If we then use the device on the $ 1 $ st particle in this new line, the line will turn into $ [1,9,-9] $ .

You will perform operations until there is only one particle left. What is the maximum charge of this remaining particle that you can obtain?

输入格式

Each test contains multiple test cases. The first line contains the number of test cases $ t $ ( $ 1 \le t \le 10^4 $ ). The description of the test cases follows.

The first line of each test case contains a single integer $ n $ ( $ 1 \le n \le 2 \cdot 10^5 $ ).

The second line of each test case contains $ n $ integers $ c_1,\dots,c_n $ ( $ -10^9 \le c_i \le 10^9 $ ).
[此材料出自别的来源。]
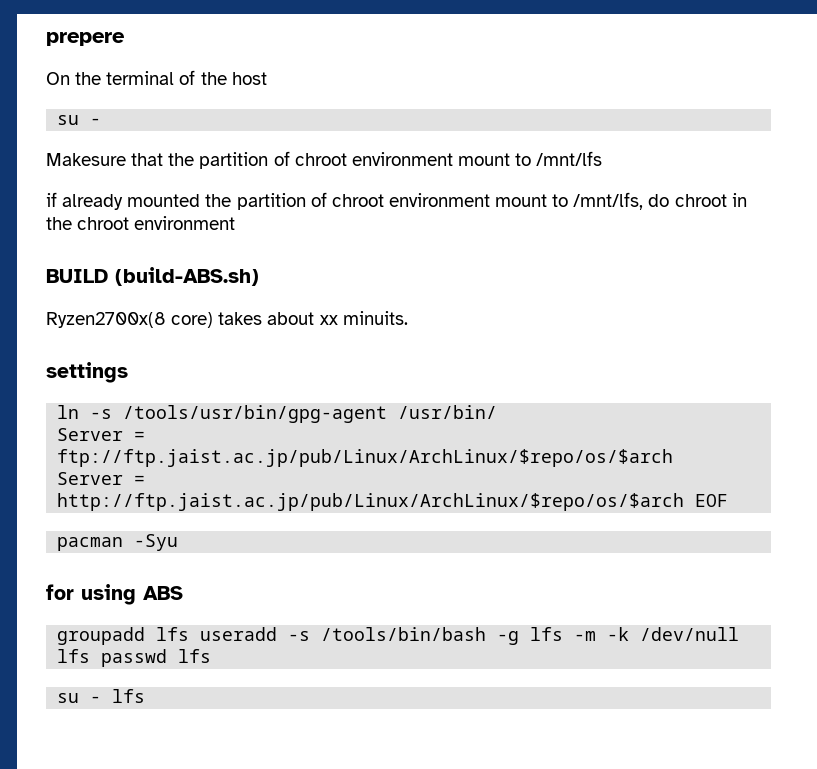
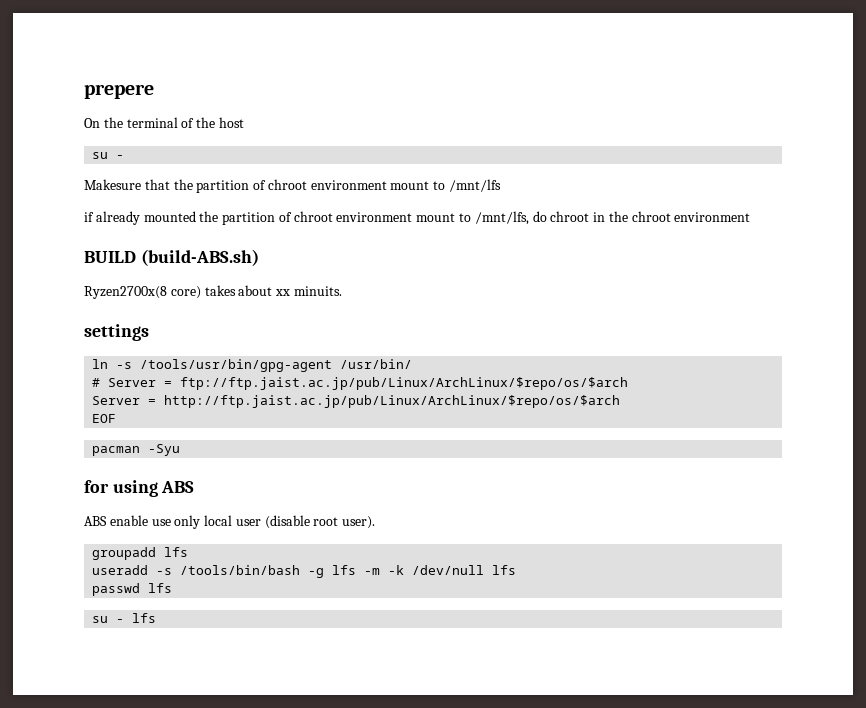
(498, 412) none -> [92,378,101,387] #
(685, 502) none -> (621, 401) //
(183, 593) none -> [84,515,376,529] // ABS enable use only local user (disable root user).
(190, 634) none -> (189, 552) //
(91, 656) none -> (517, 570) //

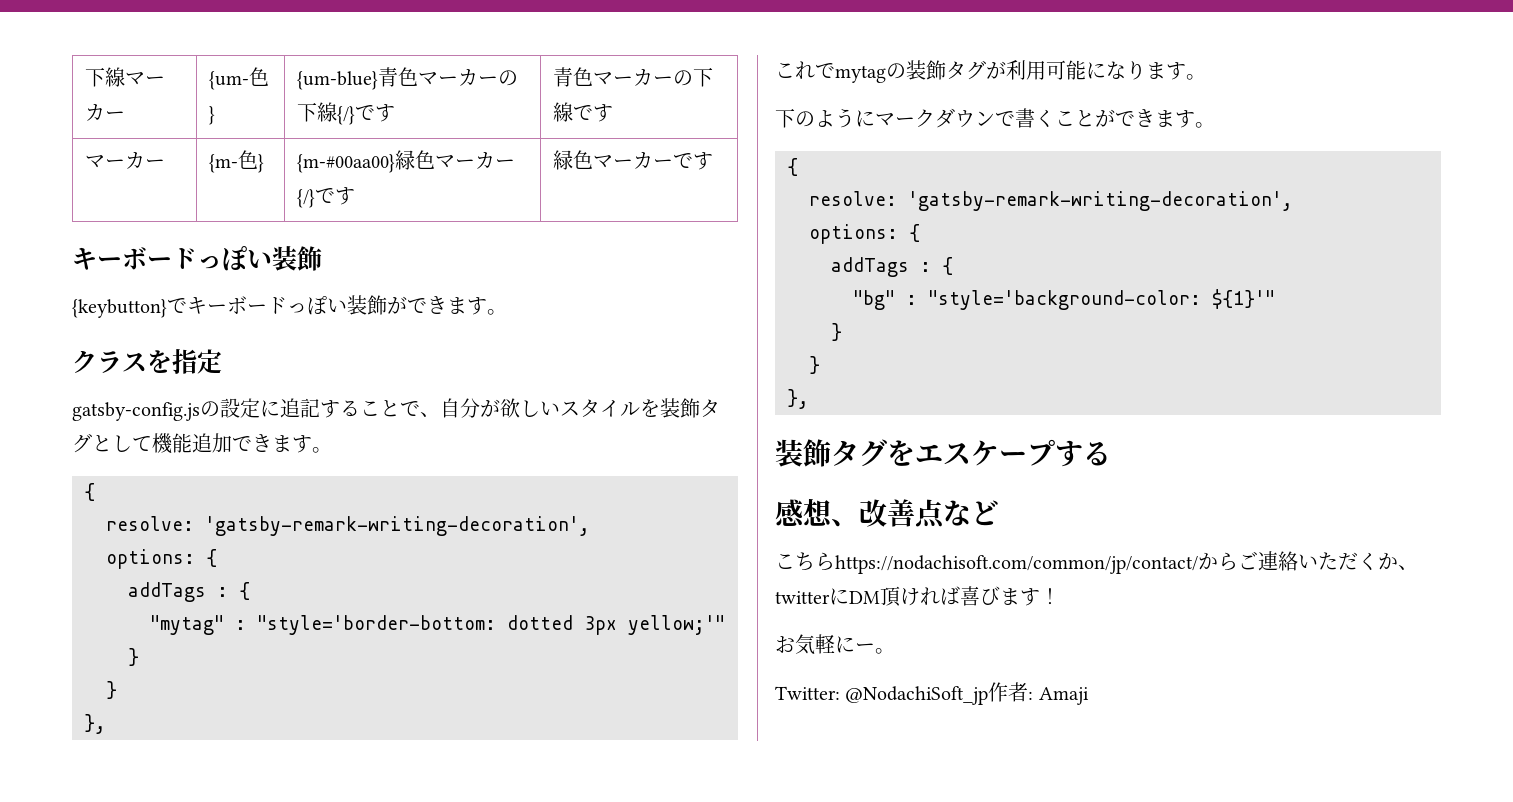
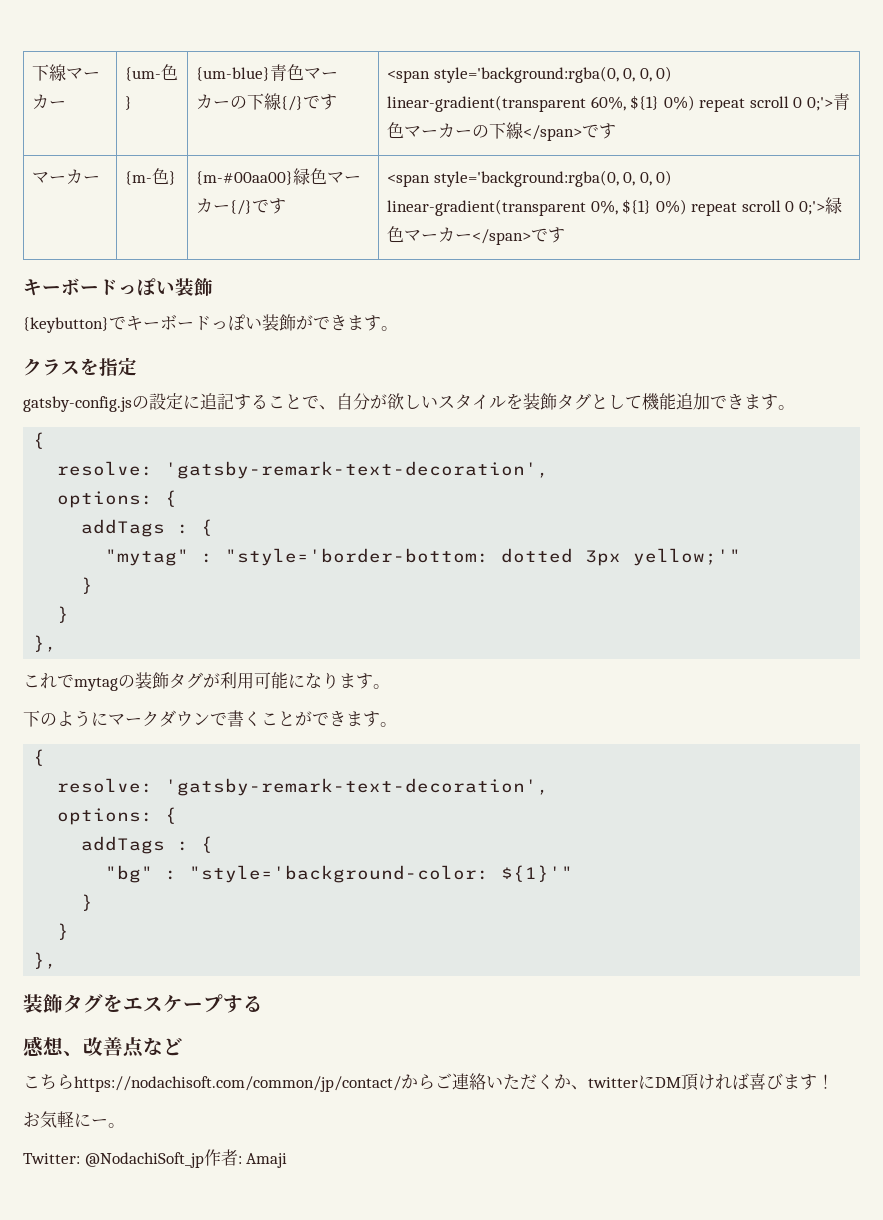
[552,67,713,87] [552,102,573,122] 青色マーカーの下線 -> [386,66,673,83] [386,93,851,112] [386,122,582,141] <span style='background:rgba(0, 0, 0, 0) linear-gradient(transparent 60%, ${1} 0%) repeat scroll 0 0;'>青色マーカーの下線</span>
[552,150,673,170] 緑色マーカー -> [386,170,673,187] [386,197,843,216] [386,226,531,245] <span style='background:rgba(0, 0, 0, 0) linear-gradient(transparent 0%, ${1} 0%) repeat scroll 0 0;'>緑色マーカー</span>
[205,516,590,536] 'gatsby-remark-writing-decoration', -> [165,461,550,479] 'gatsby-remark-text-decoration',
[908,191,1293,211] 'gatsby-remark-writing-decoration', -> [165,778,550,796] 'gatsby-remark-text-decoration',

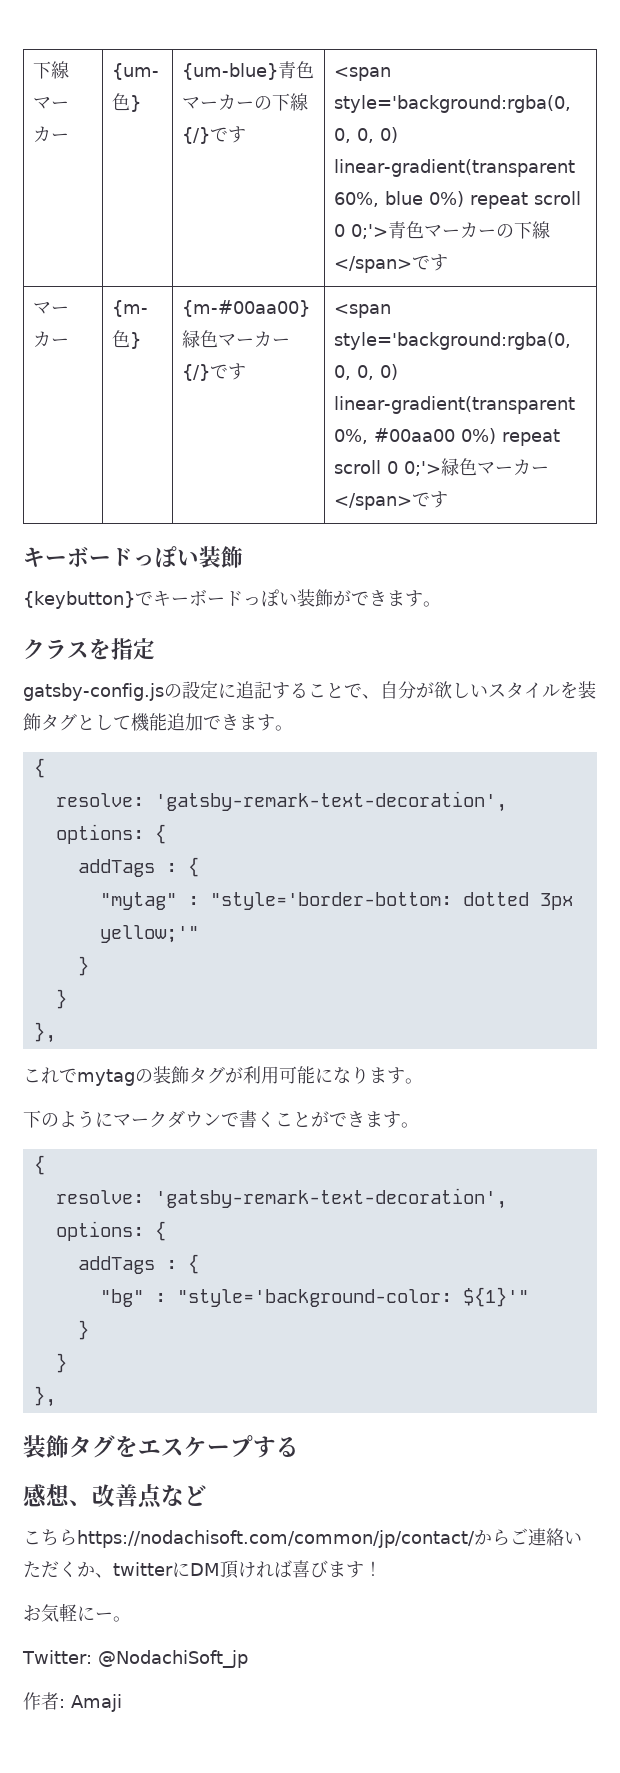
[630,95,660,110] ${1} -> [384,191,423,205] blue
[622,199,652,214] ${1} -> [373,428,455,442] #00aa00
(204, 1160) none -> (248, 1659) //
It is guaranteed that the sum of $ n $ over all test cases does not exceed $ 2 \cdot 10^5 $ .

输出格式

For each test case, output one integer, the maximum charge of the remaining particle.

样例 #1

样例输入 #1

1
2
3
4
5
6
7
3
6
-3 1 4 -1 5 -9
5
998244353 998244353 998244353 998244353 998244353
1
-2718

样例输出 #1

1
2
3
9
2994733059
-2718

提示

In the first test case, the best strategy is to use the device on the $ 4 $ th particle, then on the $ 1 $ st particle (as described in the statement), and finally use the device on the new $ 3 $ rd particle followed by the $ 1 $ st particle.

In the second test case, the best strategy is to use the device on the $ 4 $ th particle to transform the line into $ [998244353,998244353,1996488706] $ , then on the $ 2 $ nd particle to transform the line into $ [2994733059] $ . Be wary of integer overflow.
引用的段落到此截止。